Kubernetes Compute¶

Scope¶

Kubernetes workload controllers (Deployment, StatefulSet, DaemonSet, Job, CronJob), resource management (requests, limits, QoS classes), autoscaling (HPA, VPA, KEDA), pod scheduling (affinity, topology spread, priority classes), and pod disruption budgets.

Checklist¶

Why This Matters¶

Kubernetes compute primitives determine how workloads are scheduled, scaled, and maintained. Misconfigured resource requests lead to either cluster underutilization (requests too high) or OOM kills and CPU throttling (requests too low). Missing pod disruption budgets cause outages during routine operations like node drains. Incorrect autoscaling configuration leads to either over-provisioning costs or under-provisioning latency. The choice between Deployment and StatefulSet has cascading implications for storage, networking, and upgrade procedures. QoS classes determine eviction order under memory pressure: BestEffort pods (no requests/limits) are killed first, making unset resource requests a reliability risk in shared clusters.

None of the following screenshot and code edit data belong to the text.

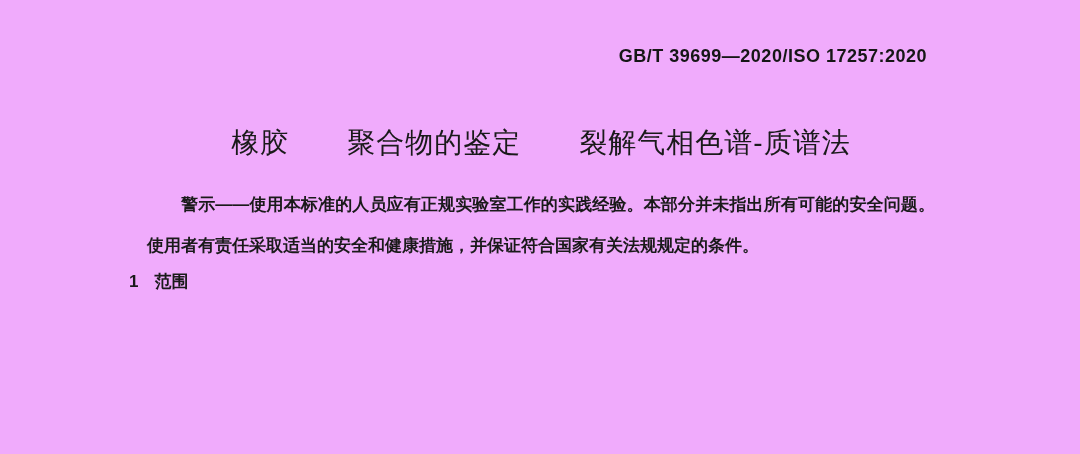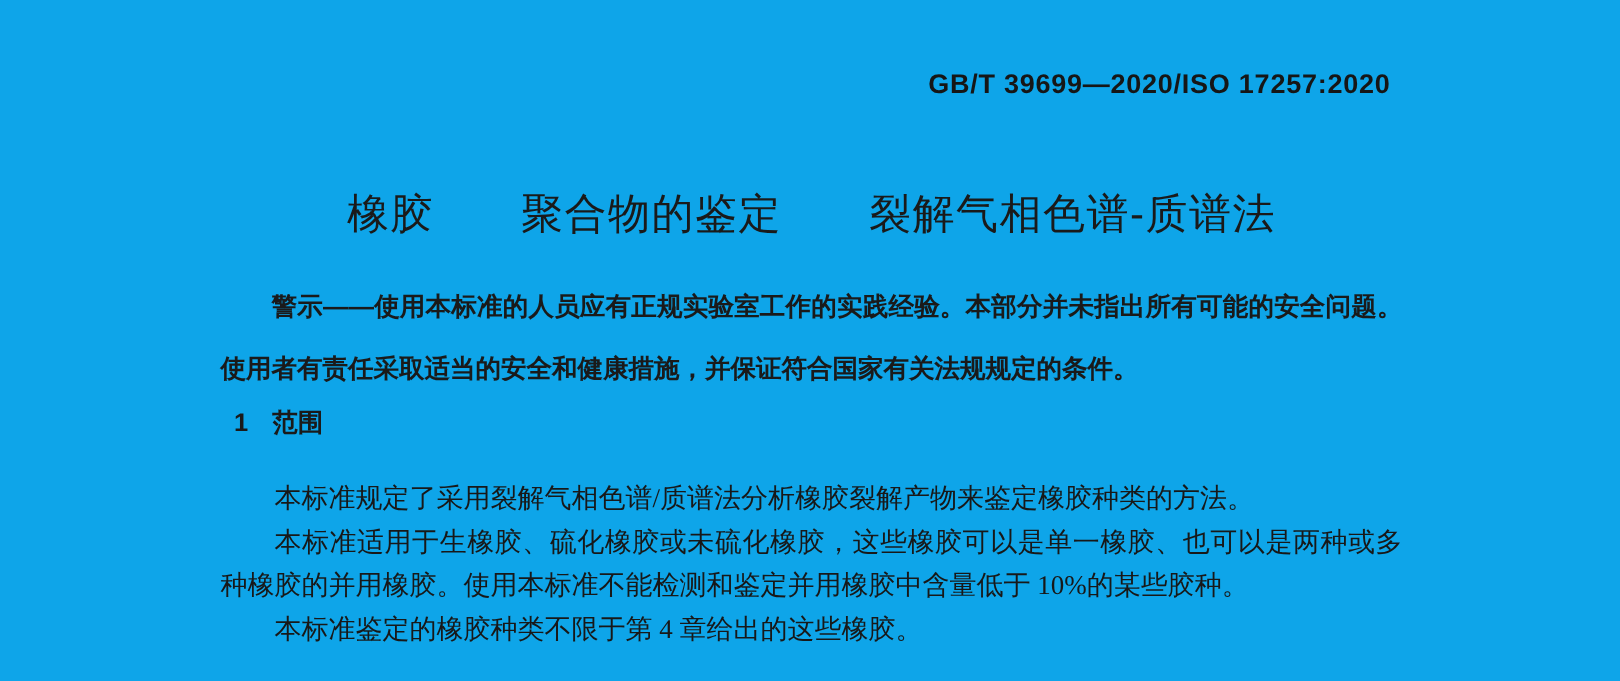"GB/T 39699—2020/ISO 17257:2020" .page { background: #0ea5e9 -> #f0abfc }
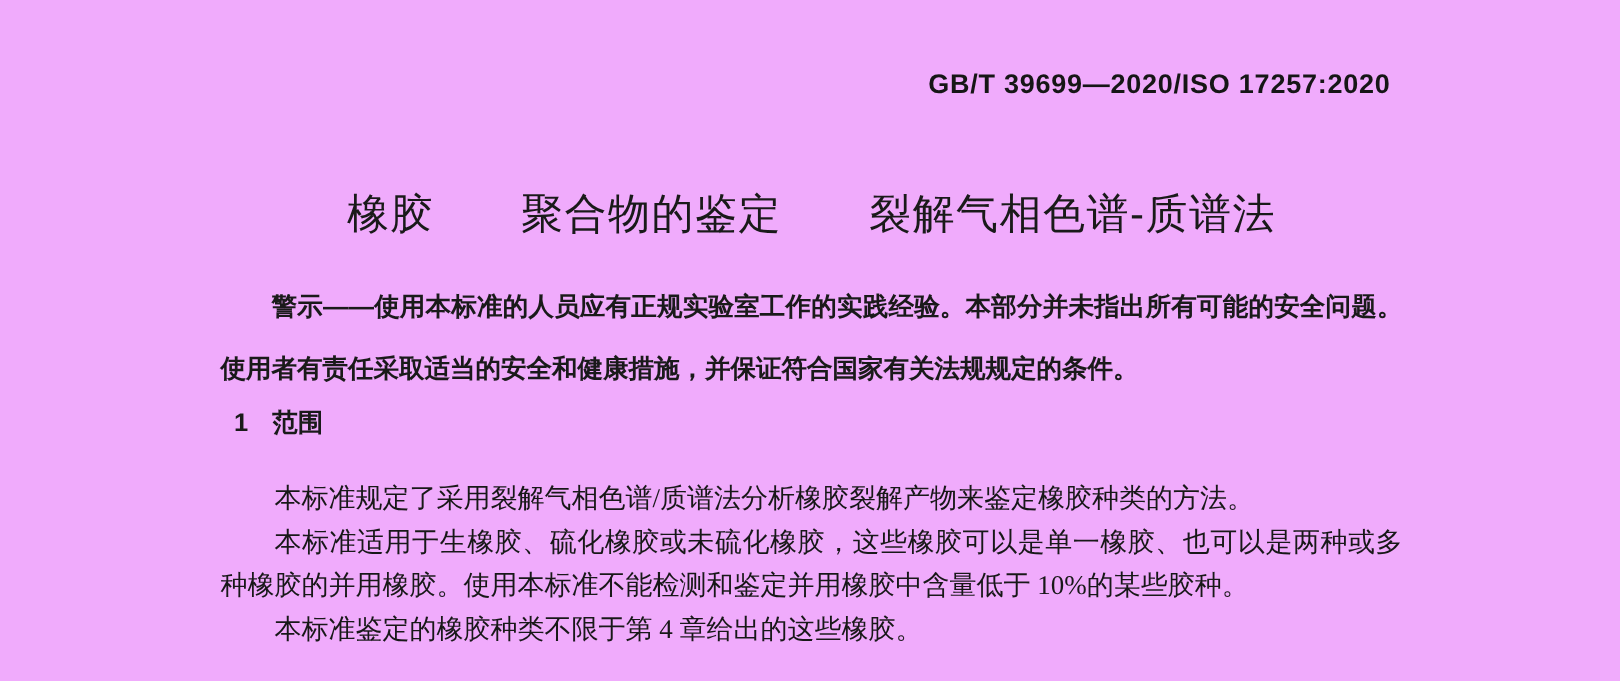"1 范围" .section-heading { left: 156px -> 129px }
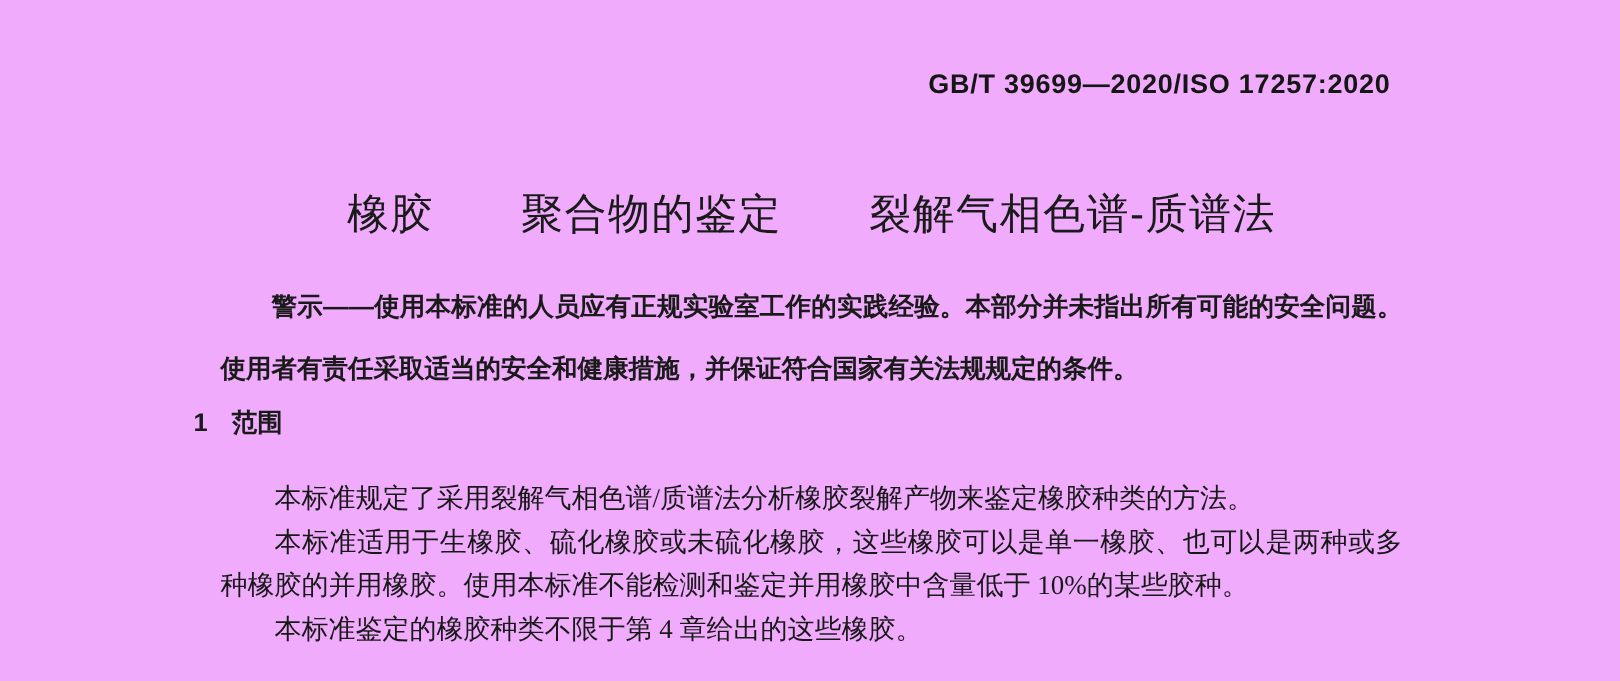"本标准规定了采用裂解气相色谱/质谱法分析橡胶裂解产物来鉴定橡胶种类的方法。" div.body-text { html: <div> <p>本标准规定了采用裂解气相色谱/质谱法分析橡胶裂解产物来鉴定橡胶种类的方法。</p> <p>本标准适用于生橡胶、硫化橡胶或未硫化橡胶，这些橡胶可以是单一橡胶、也可以是两种或多种橡胶的并用橡胶。使用本标准不能检测和鉴定并用橡胶中含量低于 10%的某些胶种。</p> <p>本标准鉴定的橡胶种类不限于第 4 章给出的这些橡胶。</p> </div> -> none }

Common Decisions (ADR Triggers)¶

Deployment vs StatefulSet: Deployments are for stateless workloads with interchangeable pods. StatefulSets provide stable network identities (pod-0, pod-1), ordered deployment/scaling, and persistent volume claim templates. Use StatefulSets only when workloads require stable identity or per-pod storage (databases, message brokers, consensus systems). StatefulSets are harder to operate: rolling updates are sequential, and pod deletion requires manual PVC cleanup.
HPA vs KEDA: HPA scales on metrics-server CPU/memory or custom metrics via the Kubernetes metrics API. KEDA extends this with 60+ scalers (Kafka lag, SQS queue depth, cron, Prometheus queries) and supports scale-to-zero. Use HPA for simple CPU/memory scaling; KEDA for event-driven workloads or when scale-to-zero is needed.
Resource limits: set or unset: Setting CPU limits causes throttling (CFS quota) even when the node has spare capacity, which can increase latency for bursty workloads. Setting memory limits prevents OOM from affecting neighbors. Best practice: always set memory limits; set CPU limits only for batch/background workloads; omit CPU limits for latency-sensitive services and rely on requests for scheduling.
Node affinity vs node selectors: Node selectors are simpler (exact label match) but only support requiredDuringScheduling. Node affinity supports both required and preferred, In/NotIn/Exists/DoesNotExist operators, and multiple match expressions. Use node selectors for simple cases; affinity for complex scheduling requirements.
Single large pod vs multiple small pods: Fewer large pods reduce scheduling overhead and network hops but create larger blast radii and limit scaling granularity. More small pods improve HA and granular scaling but increase overhead (more probes, more sidecar instances, more network connections). Right-size based on workload characteristics and resource efficiency.

Reference Architectures¶

Production Stateless Deployment¶

apiVersion: apps/v1
kind: Deployment
metadata:
  name: api-server
spec:
  replicas: 3
  strategy:
    rollingUpdate:
      maxSurge: 1
      maxUnavailable: 0      # Zero-downtime rollouts
  template:
    spec:
      topologySpreadConstraints:
        - maxSkew: 1
          topologyKey: topology.kubernetes.io/zone
          whenUnsatisfiable: DoNotSchedule
      affinity:
        podAntiAffinity:
          requiredDuringSchedulingIgnoredDuringExecution:
            - labelSelector:
                matchLabels:
                  app: api-server
              topologyKey: kubernetes.io/hostname
      containers:
        - name: api
          resources:
            requests:
              cpu: 500m
              memory: 512Mi
            limits:
              memory: 1Gi       # No CPU limit for latency-sensitive
          readinessProbe:
            httpGet:
              path: /healthz
              port: 8080
            periodSeconds: 5
          livenessProbe:
            httpGet:
              path: /livez
              port: 8080
            initialDelaySeconds: 15
            periodSeconds: 10
---
apiVersion: policy/v1
kind: PodDisruptionBudget
metadata:
  name: api-server-pdb
spec:
  minAvailable: 2
  selector:
    matchLabels:
      app: api-server

Pods spread across zones with anti-affinity preventing co-location on the same node. Zero-downtime rolling updates with maxUnavailable: 0. Memory limits set but no CPU limits for latency-sensitive workload. PDB ensures at least 2 pods remain during disruptions.

Autoscaling Stack¶

[metrics-server] --> [HPA: CPU/Memory based scaling]
                          |
                     [Deployment: 2-20 replicas]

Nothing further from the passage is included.